It’s Not Brand, It’s Community

crowd_roguekingphotography

During the 1992 Presidential election, political analyst James Carville kept reminding campaign workers of the issues they needed to focus on. The first was “the Economy”, and Carville’s oft-repeated mantra became “It’s the Economy, stupid!”

For brand stakeholders, the focus in 2016 is on “the community”. As Branding as a practice has evolved, so has our understanding of what it means to be a Brand.

The idea of brand has flipped from a product or service supported by a corporate power to (here comes the flip) a quality of belief and meaning that attracts individuals who share those same values and ideals.

They can become so passionate about the brand’s values they feel obligated and willing to help create that success themselves.

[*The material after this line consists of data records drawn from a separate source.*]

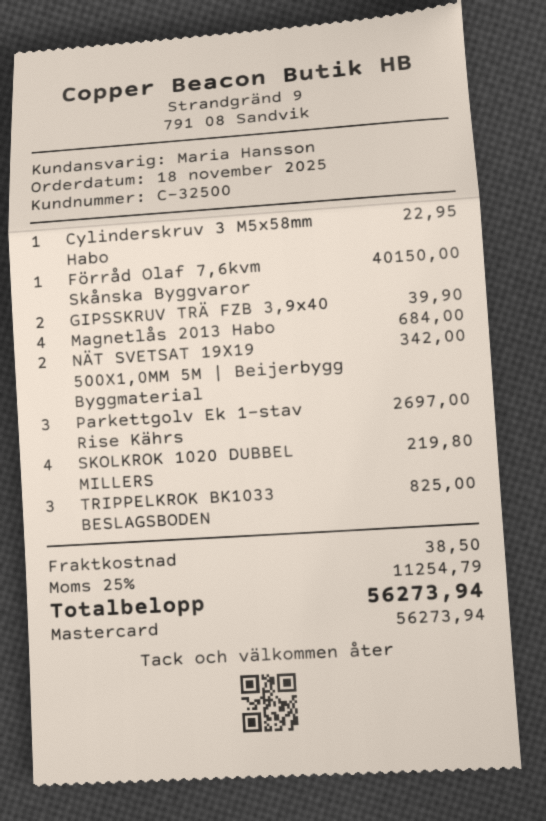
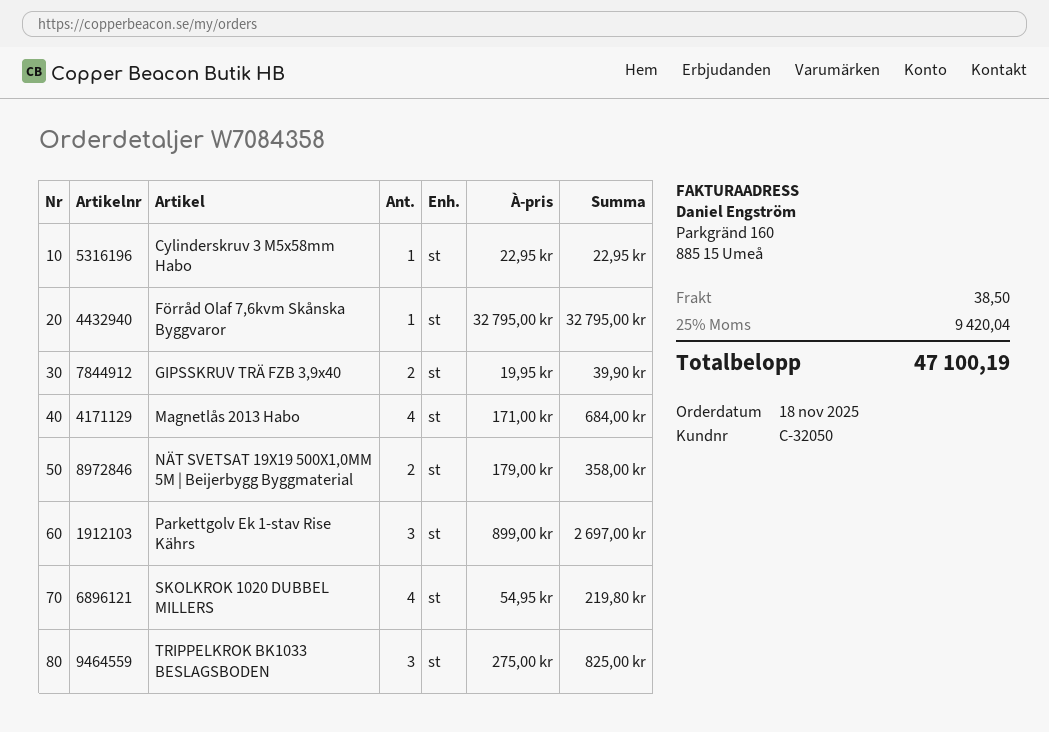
customer number: C-32500 -> C-32050
Förråd Olaf 7,6kvm Skånska Byggvaror: 1 for 40150.00 -> 1 for 32795.00
NÄT SVETSAT 19X19 500X1,0MM 5M | Beijerbygg Byggmaterial: 2 for 342.00 -> 2 for 358.00
tax: 25% = 11254.79 -> 25% = 9420.04
total: 56273.94 -> 47100.19

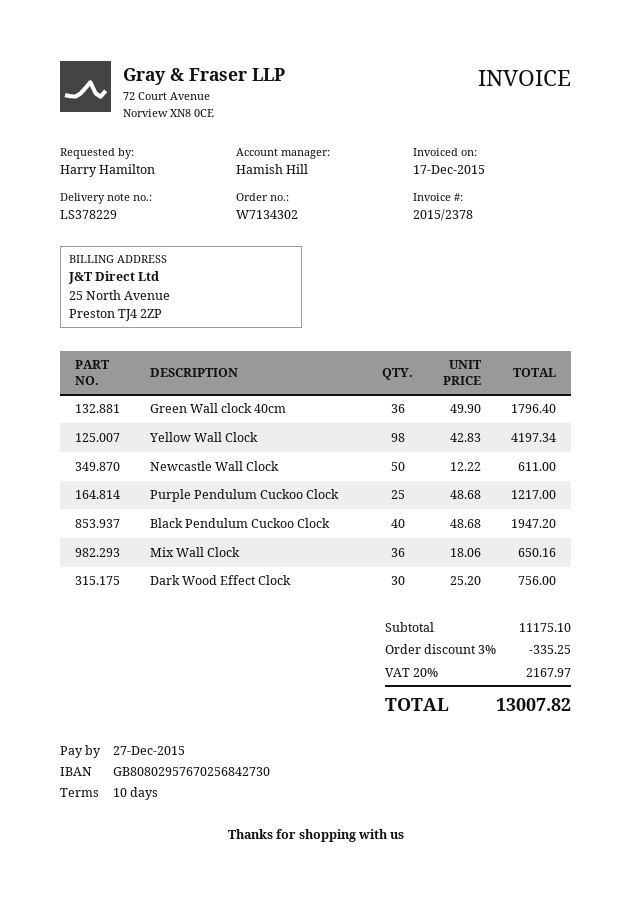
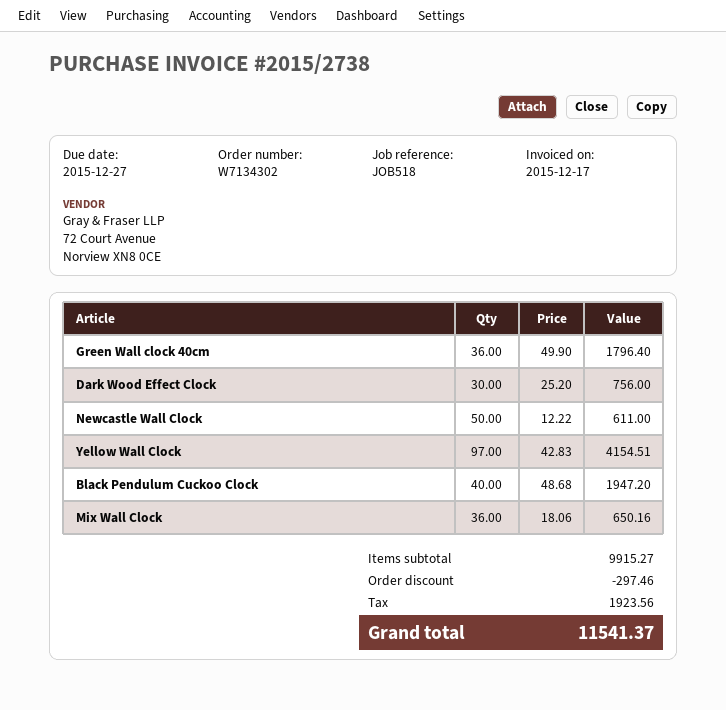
invoice number: 2015/2378 -> 2015/2738
Yellow Wall Clock: 98 x 42.83 = 4197.34 -> 97 x 42.83 = 4154.51
Purple Pendulum Cuckoo Clock: 25 x 48.68 = 1217.00 -> none
subtotal: 11175.10 -> 9915.27
discount: 335.25 -> 297.46
tax: 2167.97 -> 1923.56
total: 13007.82 -> 11541.37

Nearly two decades into the millennium, it is now essential for anyone trying for mass appeal to move their enterprise from being meaningless technology to becoming an essential, relevant and meaningful part of our world. Many unicorns have died to make that statement true.

Quality and quantity have been flattened through the magic of global logistics. Mass differentiators during “The Madmen” era, today they have become price of admission. So much so, that today people are thinking global and producing local. (For those who know history, this is an 1820s New England Industrial Era construct.)

As many already know, Communities organize themselves around a belief system. A belief that humankind is created equally. A belief in life after death. A belief in good schools. A belief in aspirations. Think different. Just do it. Imagine.

These are the ideals, values and emotional touchpoints that resonate, attract and connect people together. They are a web of connecting points that attach themselves at the deepest levels of human behavior. A few years ago, we called this “primal code”. Today, acknowledging the rise of social community, these same elements have evolved to become the
“social code”.

A collection of seven data points (creation story, creed, icons, rituals, lexicon, nonbelievers, leader), the pieces of social code design and attract social community. They can be identified, put within context, analyzed, promoted, and create a systematic, strategic affinity engine. Designed with an overlay of individual behaviors they can increase advocacy and behaviors.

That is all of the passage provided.